▶ [SOURCE RECORDS]
++++++++++

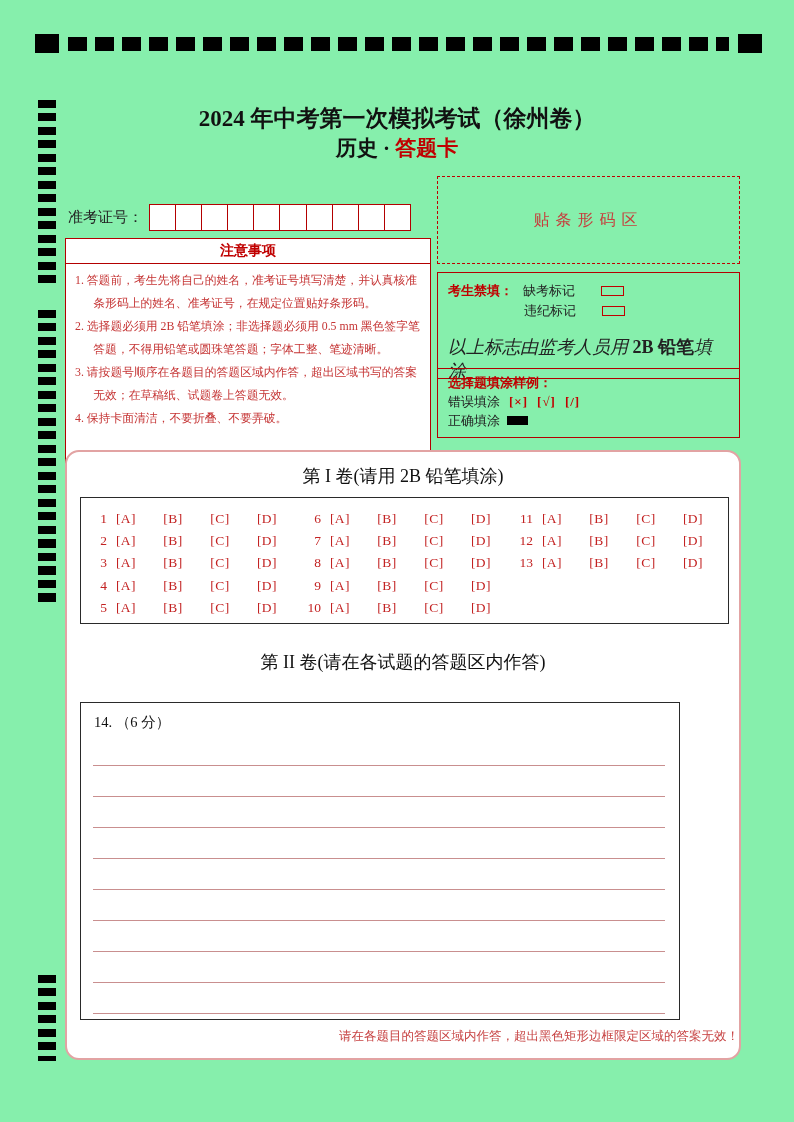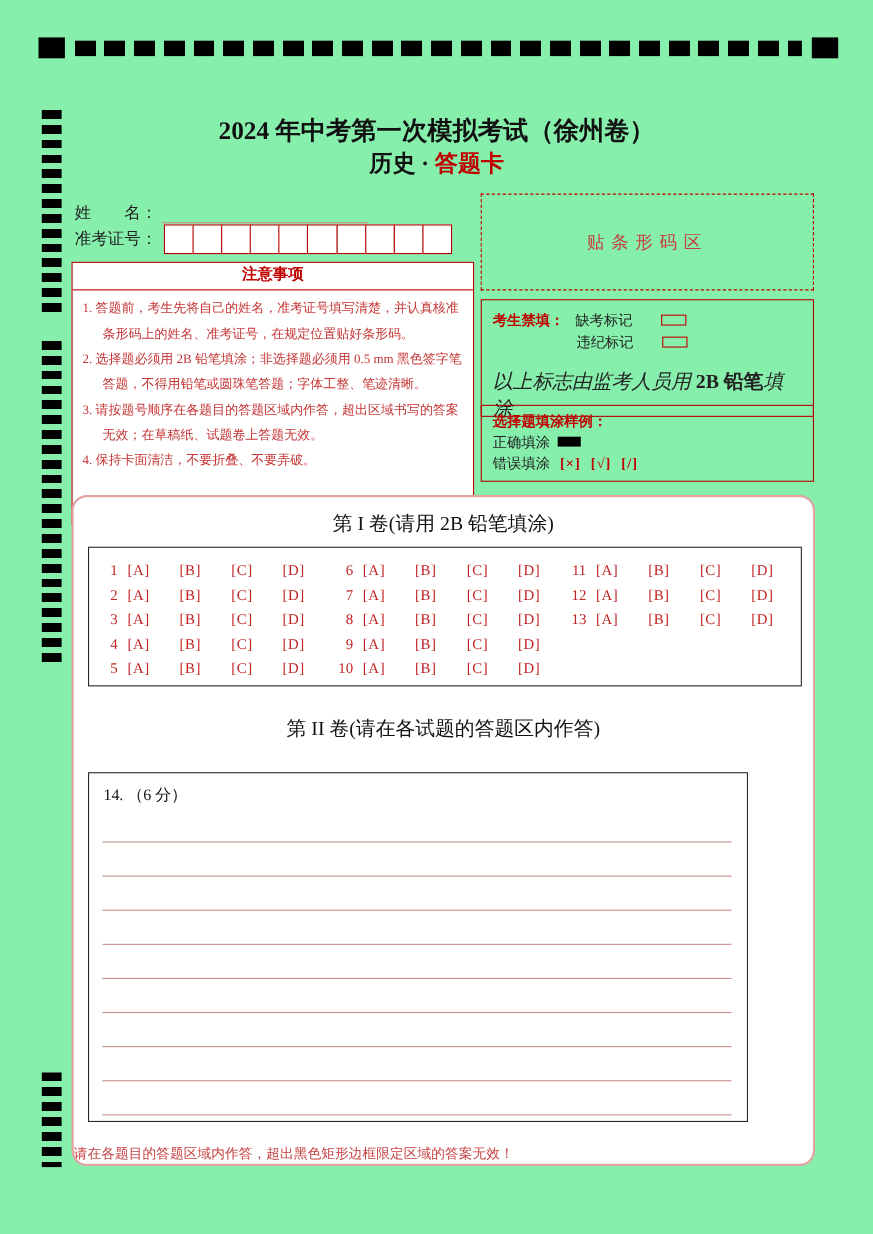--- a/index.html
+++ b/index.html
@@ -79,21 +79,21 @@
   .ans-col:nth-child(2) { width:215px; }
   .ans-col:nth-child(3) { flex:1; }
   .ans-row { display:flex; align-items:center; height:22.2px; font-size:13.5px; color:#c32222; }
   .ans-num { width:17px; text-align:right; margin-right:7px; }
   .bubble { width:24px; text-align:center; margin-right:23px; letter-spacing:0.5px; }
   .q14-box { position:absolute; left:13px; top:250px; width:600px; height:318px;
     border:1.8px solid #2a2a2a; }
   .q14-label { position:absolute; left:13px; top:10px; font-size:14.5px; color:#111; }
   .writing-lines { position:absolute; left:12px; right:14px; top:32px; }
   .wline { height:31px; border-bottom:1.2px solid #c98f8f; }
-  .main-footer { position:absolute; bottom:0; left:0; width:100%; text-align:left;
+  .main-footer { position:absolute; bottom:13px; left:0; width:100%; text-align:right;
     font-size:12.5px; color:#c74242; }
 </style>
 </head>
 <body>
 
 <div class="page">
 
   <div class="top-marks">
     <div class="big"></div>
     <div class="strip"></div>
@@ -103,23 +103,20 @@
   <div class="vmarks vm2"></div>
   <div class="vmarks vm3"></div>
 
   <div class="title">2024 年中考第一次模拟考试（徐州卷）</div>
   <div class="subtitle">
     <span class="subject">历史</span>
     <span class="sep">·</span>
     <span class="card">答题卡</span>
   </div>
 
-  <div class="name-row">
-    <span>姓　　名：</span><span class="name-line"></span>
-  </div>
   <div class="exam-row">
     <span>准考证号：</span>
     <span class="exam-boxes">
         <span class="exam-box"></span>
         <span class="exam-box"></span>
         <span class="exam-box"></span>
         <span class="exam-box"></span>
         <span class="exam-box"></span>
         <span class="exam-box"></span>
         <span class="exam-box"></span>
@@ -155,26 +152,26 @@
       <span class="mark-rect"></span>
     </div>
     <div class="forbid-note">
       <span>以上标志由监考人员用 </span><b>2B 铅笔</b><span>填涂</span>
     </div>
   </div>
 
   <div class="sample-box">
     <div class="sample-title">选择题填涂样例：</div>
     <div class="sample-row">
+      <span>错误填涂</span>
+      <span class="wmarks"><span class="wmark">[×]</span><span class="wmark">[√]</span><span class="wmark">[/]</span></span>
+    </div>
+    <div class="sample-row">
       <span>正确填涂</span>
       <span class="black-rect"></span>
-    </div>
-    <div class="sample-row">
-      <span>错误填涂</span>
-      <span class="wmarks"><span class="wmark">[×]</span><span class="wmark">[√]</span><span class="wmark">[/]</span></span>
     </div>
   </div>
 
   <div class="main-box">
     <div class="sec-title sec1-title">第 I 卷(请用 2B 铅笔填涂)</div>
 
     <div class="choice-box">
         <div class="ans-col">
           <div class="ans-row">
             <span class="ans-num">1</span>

++++++++++

Any picture in the material is to be left out, and everything else is to be retyped as is.

--- a/index.html
+++ b/index.html
@@ -79,21 +79,21 @@
   .ans-col:nth-child(2) { width:215px; }
   .ans-col:nth-child(3) { flex:1; }
   .ans-row { display:flex; align-items:center; height:22.2px; font-size:13.5px; color:#c32222; }
   .ans-num { width:17px; text-align:right; margin-right:7px; }
   .bubble { width:24px; text-align:center; margin-right:23px; letter-spacing:0.5px; }
   .q14-box { position:absolute; left:13px; top:250px; width:600px; height:318px;
     border:1.8px solid #2a2a2a; }
   .q14-label { position:absolute; left:13px; top:10px; font-size:14.5px; color:#111; }
   .writing-lines { position:absolute; left:12px; right:14px; top:32px; }
   .wline { height:31px; border-bottom:1.2px solid #c98f8f; }
-  .main-footer { position:absolute; bottom:0; left:0; width:100%; text-align:left;
+  .main-footer { position:absolute; bottom:13px; left:0; width:100%; text-align:right;
     font-size:12.5px; color:#c74242; }
 </style>
 </head>
 <body>
 
 <div class="page">
 
   <div class="top-marks">
     <div class="big"></div>
     <div class="strip"></div>
@@ -103,23 +103,20 @@
   <div class="vmarks vm2"></div>
   <div class="vmarks vm3"></div>
 
   <div class="title">2024 年中考第一次模拟考试（徐州卷）</div>
   <div class="subtitle">
     <span class="subject">历史</span>
     <span class="sep">·</span>
     <span class="card">答题卡</span>
   </div>
 
-  <div class="name-row">
-    <span>姓　　名：</span><span class="name-line"></span>
-  </div>
   <div class="exam-row">
     <span>准考证号：</span>
     <span class="exam-boxes">
         <span class="exam-box"></span>
         <span class="exam-box"></span>
         <span class="exam-box"></span>
         <span class="exam-box"></span>
         <span class="exam-box"></span>
         <span class="exam-box"></span>
         <span class="exam-box"></span>
@@ -155,26 +152,26 @@
       <span class="mark-rect"></span>
     </div>
     <div class="forbid-note">
       <span>以上标志由监考人员用 </span><b>2B 铅笔</b><span>填涂</span>
     </div>
   </div>
 
   <div class="sample-box">
     <div class="sample-title">选择题填涂样例：</div>
     <div class="sample-row">
+      <span>错误填涂</span>
+      <span class="wmarks"><span class="wmark">[×]</span><span class="wmark">[√]</span><span class="wmark">[/]</span></span>
+    </div>
+    <div class="sample-row">
       <span>正确填涂</span>
       <span class="black-rect"></span>
-    </div>
-    <div class="sample-row">
-      <span>错误填涂</span>
-      <span class="wmarks"><span class="wmark">[×]</span><span class="wmark">[√]</span><span class="wmark">[/]</span></span>
     </div>
   </div>
 
   <div class="main-box">
     <div class="sec-title sec1-title">第 I 卷(请用 2B 铅笔填涂)</div>
 
     <div class="choice-box">
         <div class="ans-col">
           <div class="ans-row">
             <span class="ans-num">1</span>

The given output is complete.